The newest residents of this small city on the Great Plains have come a long way to get here.
“Beautiful country, beautiful people,” Roman says in halting English. He doesn’t want to use his last name, because some of his family are still in Nikopol, Ukraine, just a few miles from Russian-occupied territory, and he fears he might endanger them.
“Right now, my city — every day, bomb,” Roman explains during a break from his job on the factory floor at ComDel Innovation, which makes medical devices and other precision equipment in the southeastern corner of North Dakota.
Like a lot of employers in the state, ComDel is having a tough time filling open jobs. North Dakota is rural. It’s cold. And it’s hard to get Americans to move here, according to CEO Jim Albrecht.
“This climate is not necessarily for everyone,” Albrecht deadpans.
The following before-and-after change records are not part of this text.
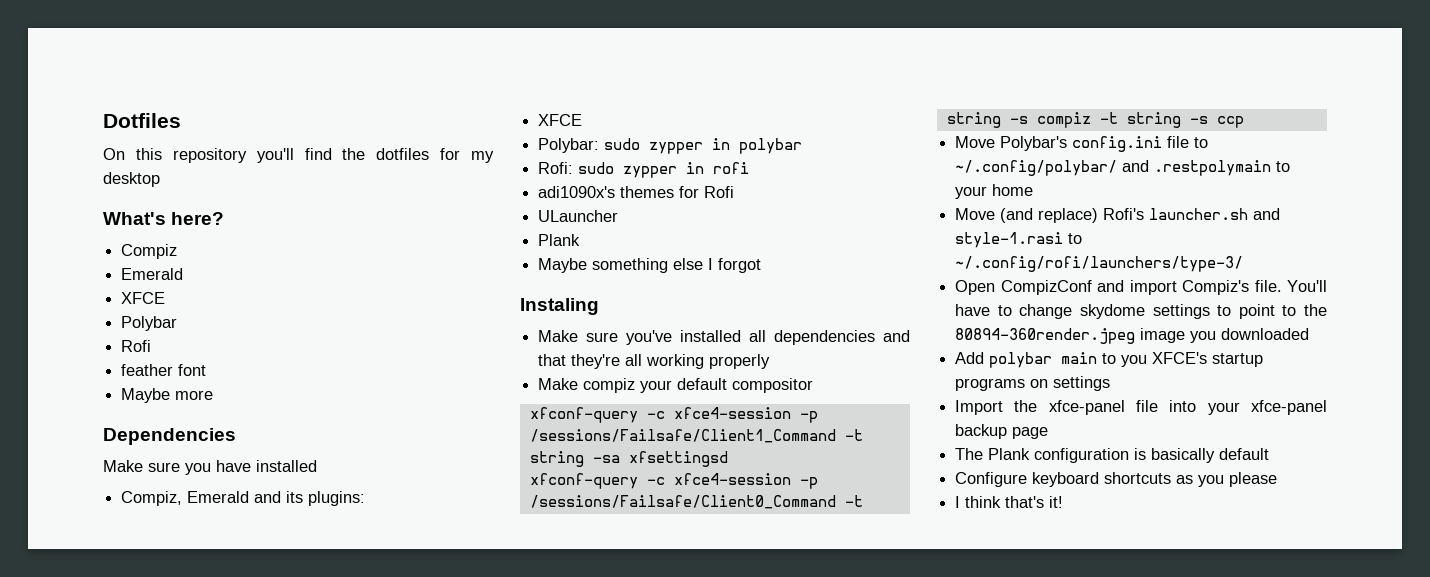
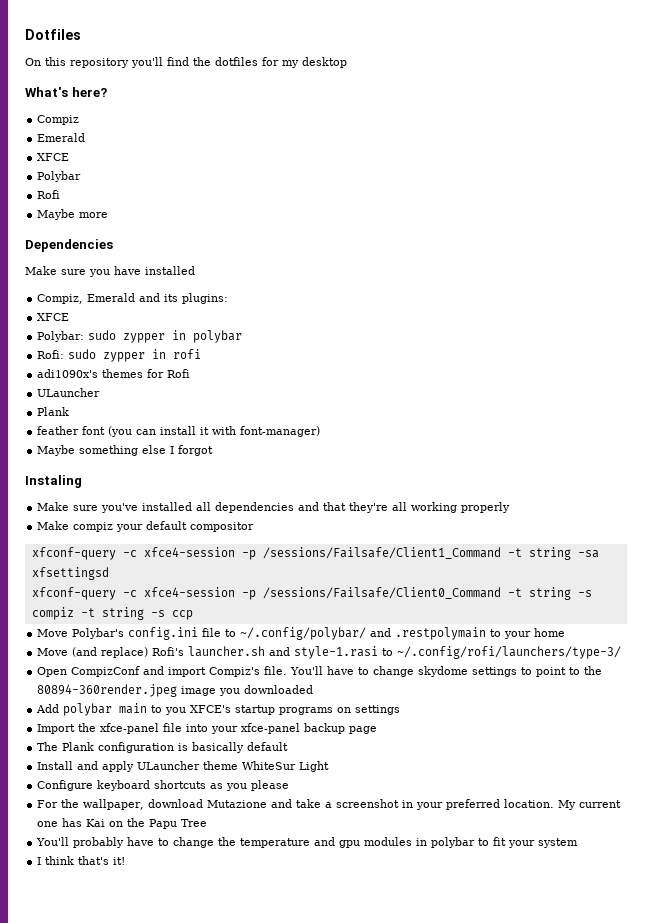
- feather font
+ feather font (you can install it with font-manager)
+ Install and apply ULauncher theme WhiteSur Light
+ For the wallpaper, download Mutazione and take a screenshot in your preferred location. My current one has Kai on the Papu Tree
+ You'll probably have to change the temperature and gpu modules in polybar to fit your system

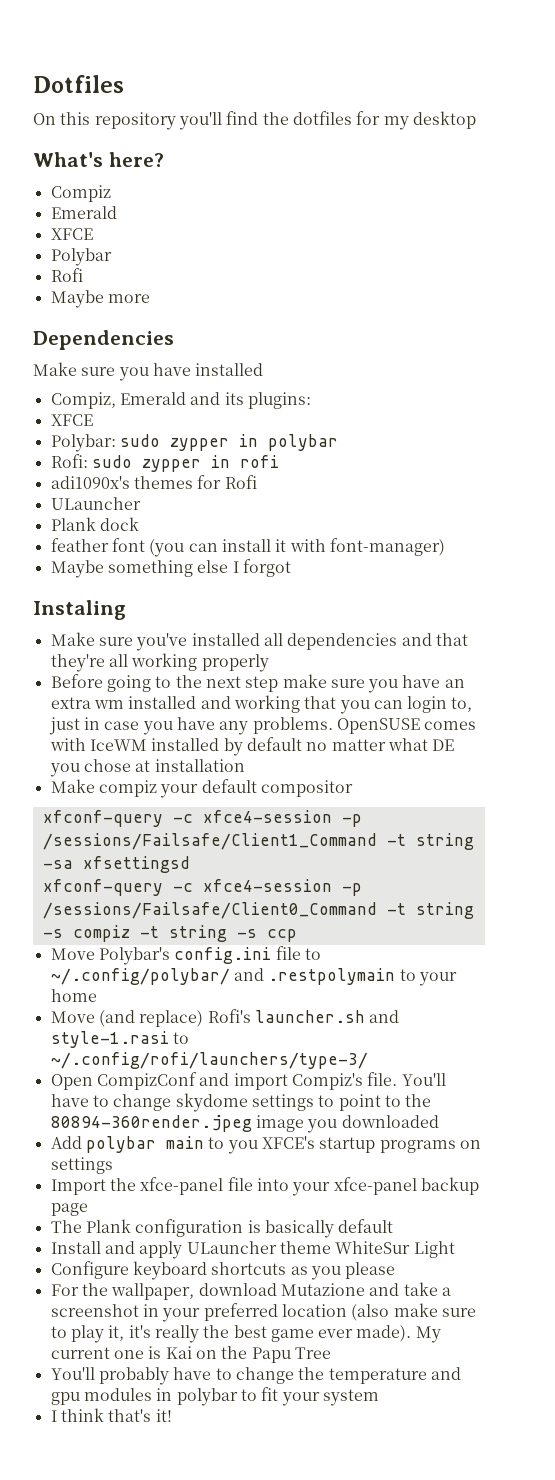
  adi1090x's themes for Rofi
  ULauncher
- Plank
+ Plank dock
+ Before going to the next step make sure you have an extra wm installed and working that you can login to, just in case you have any problems. OpenSUSE comes with IceWM installed by default no matter what DE you chose at installation
- For the wallpaper, download Mutazione and take a screenshot in your preferred location.
+ For the wallpaper, download Mutazione and take a screenshot in your preferred location (also make sure to play it, it's really the best game ever made).
- My current one has Kai on the Papu Tree
+ My current one is Kai on the Papu Tree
But for ComDel, this is not a joke. If the company can’t find more employees, he says, it can’t keep growing.
“For the last three years, we have been in a position where customers have come to us and asked us if we would take on work,” Albrecht says. “And we’ve had to say no because of the ability to find people.
“The beginning of this year, we made a decision that, hey, we’ve got to do something,” he says.
That’s when ComDel started looking seriously into a program called Uniting For Ukraine, a legal pathway for Ukrainians to come to the U.S. and work for up to two years. So far, the company has hired about a dozen Ukrainians this way, Albrecht says, and has extended invitations to more than 40 others.
The U.S. immigrant population is growing fast in North Dakota and other states that are a long way from the southern border.